I couldn't be happier to have my babies home and together, but it would still continue to be a challenge. My kids came home at 3 months old and would have to wear an apnea machine and oxygen for 4 months. The first time the machine alerts went off, was probably the fastest I have ever flown out of bed in my life. I don't think I slept for a year after my kids were born just making sure they were breathing and nothing was wrong. My kids got off of oxygen Mardi Gras and I think my husband and I celebrated that day like no other. We were now able to go out of the house and not have to worry about whether our kids could breath or do we have enough oxygen in the tank for the amount of time we will be out. That day I finally felt like a new mom coming home with a term baby. Fast forward almost 16 months from the day that my twins were born and you would never know they were premature. I can truly say that they are 100% healthy and I thank God each day for that.
The moment he realized that she'll always be by his side!
I was a NICU baby and to have NICU babies makes me appreciate my parents even more. Leaving your babies in the hospital and not knowing what each day will bring is one of the hardest things I've ever been through. I truly believe the NICU nurses and doctors are the reason my kids are as healthy as they are today. We just had our NICU Reunion and I truly do feel like the nurses/doctors/staff are family.
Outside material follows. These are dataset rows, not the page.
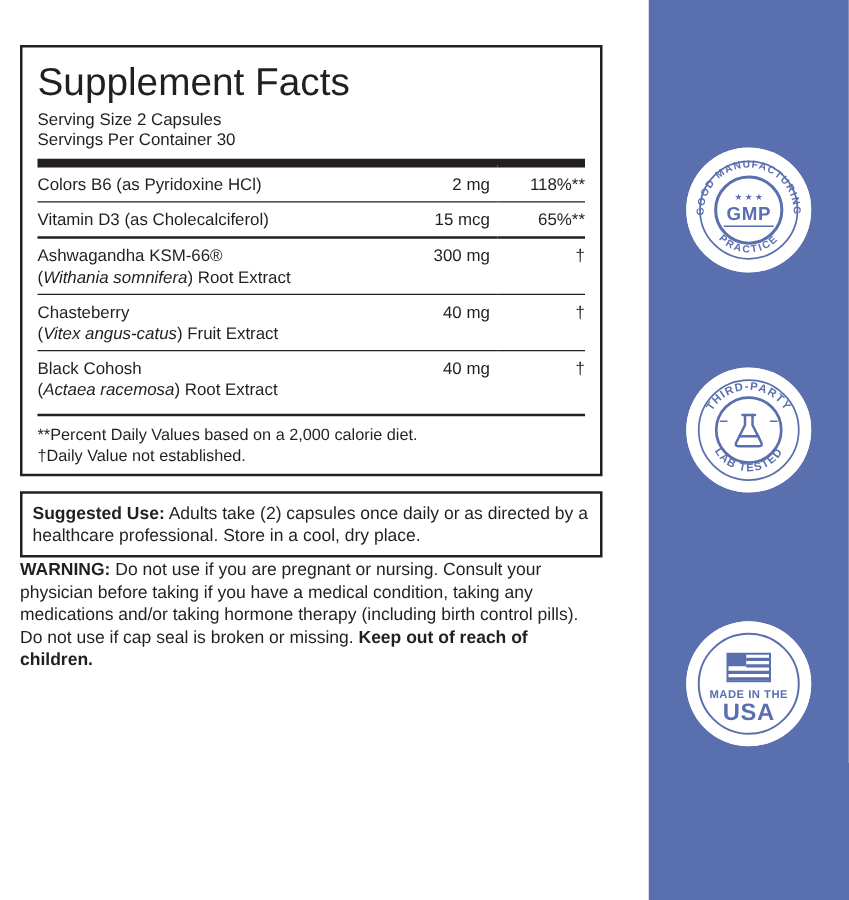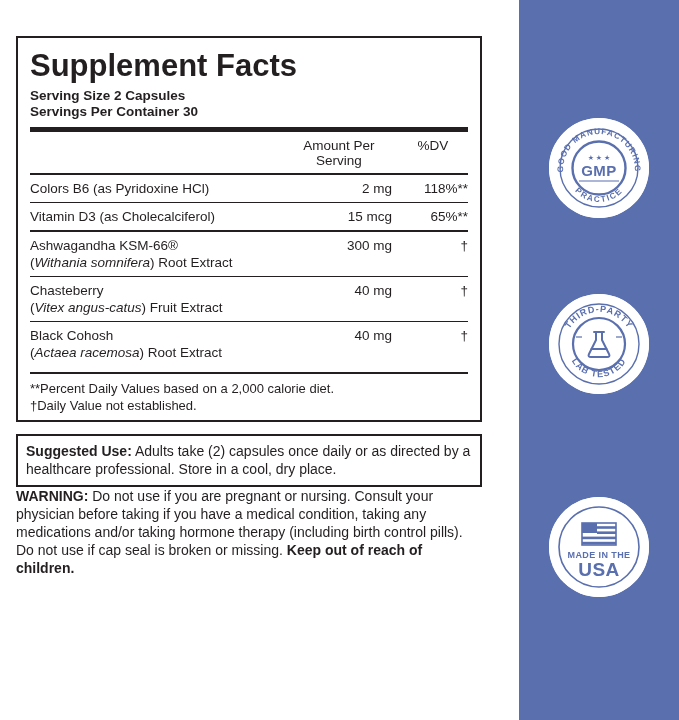"Supplement Facts" .sf-title { font-weight: bold -> normal }
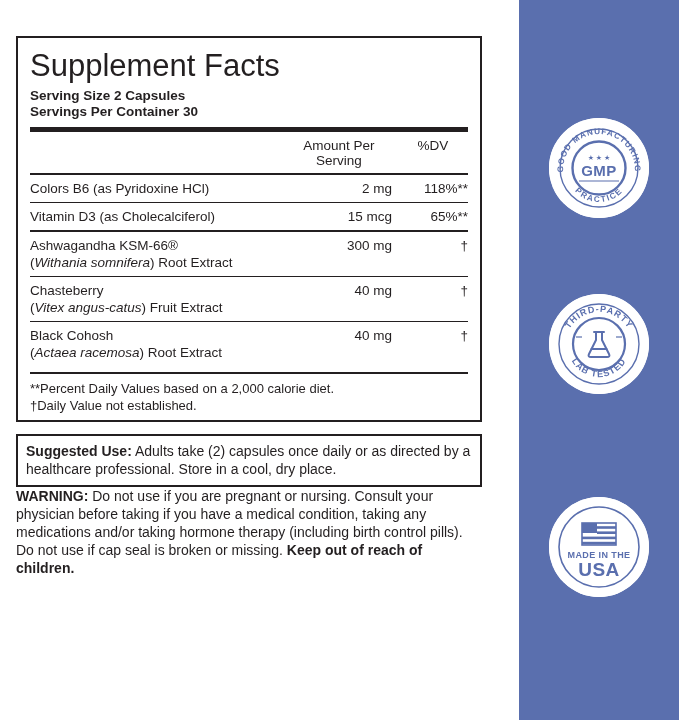"Serving Size 2 Capsules" .sf-serving { font-weight: bold -> none }
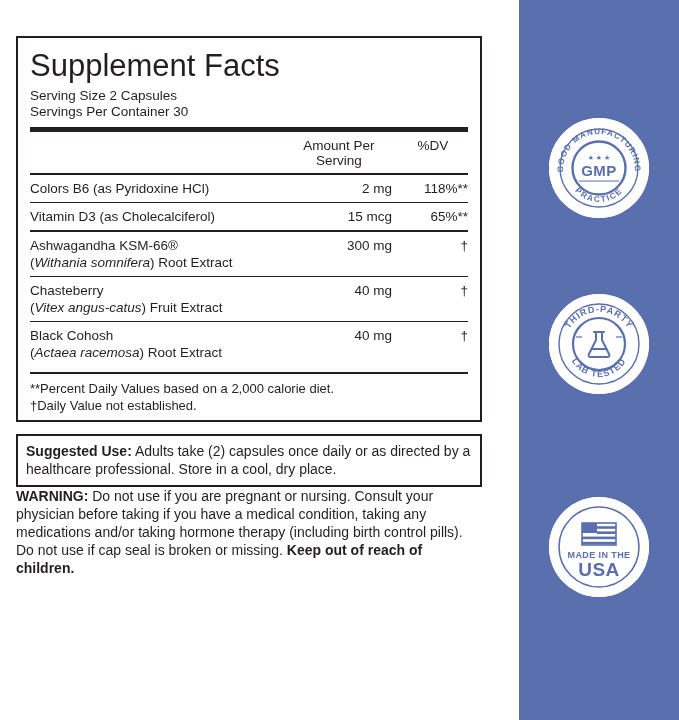"Amount Per Serving" tr.hdr-row { html: <tr> <td></td> <td>Amount Per Serving</td> <td>%DV</td> </tr> -> none }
I hated that we wouldn't see everyone everyday, but was so glad that I didn't have to come back to the NICU.
I was never able to have a baby shower because my kids came the day before my shower was scheduled and I was never able to take maternity pictures and I was sad for a week thinking about those things. But now that I look back at everything that has happened, those are just material things and my kids lives are way more important than that. I will never downplay any woman's term pregnancy, but there's a certain bond that NICU parents have that no one will ever understand unless they have been there. No one will understand what scrubbing in means, understanding your kids weight by grams instead of pounds, knowing doctor terms, seeing a syringe and knowing its for feeding, or what certain tubes mean unless your a NICU parent. No one will ever understand a time limit for holding your child and even the day you get asked "do you want to hold your baby?" unless your a NICU parent.
I don't wish a premie baby on anyone, but I do think that having a premie helped me become the parent I am today. I can never say thank you enough to everyone that was there for us and helped us during the most difficult times of our lives!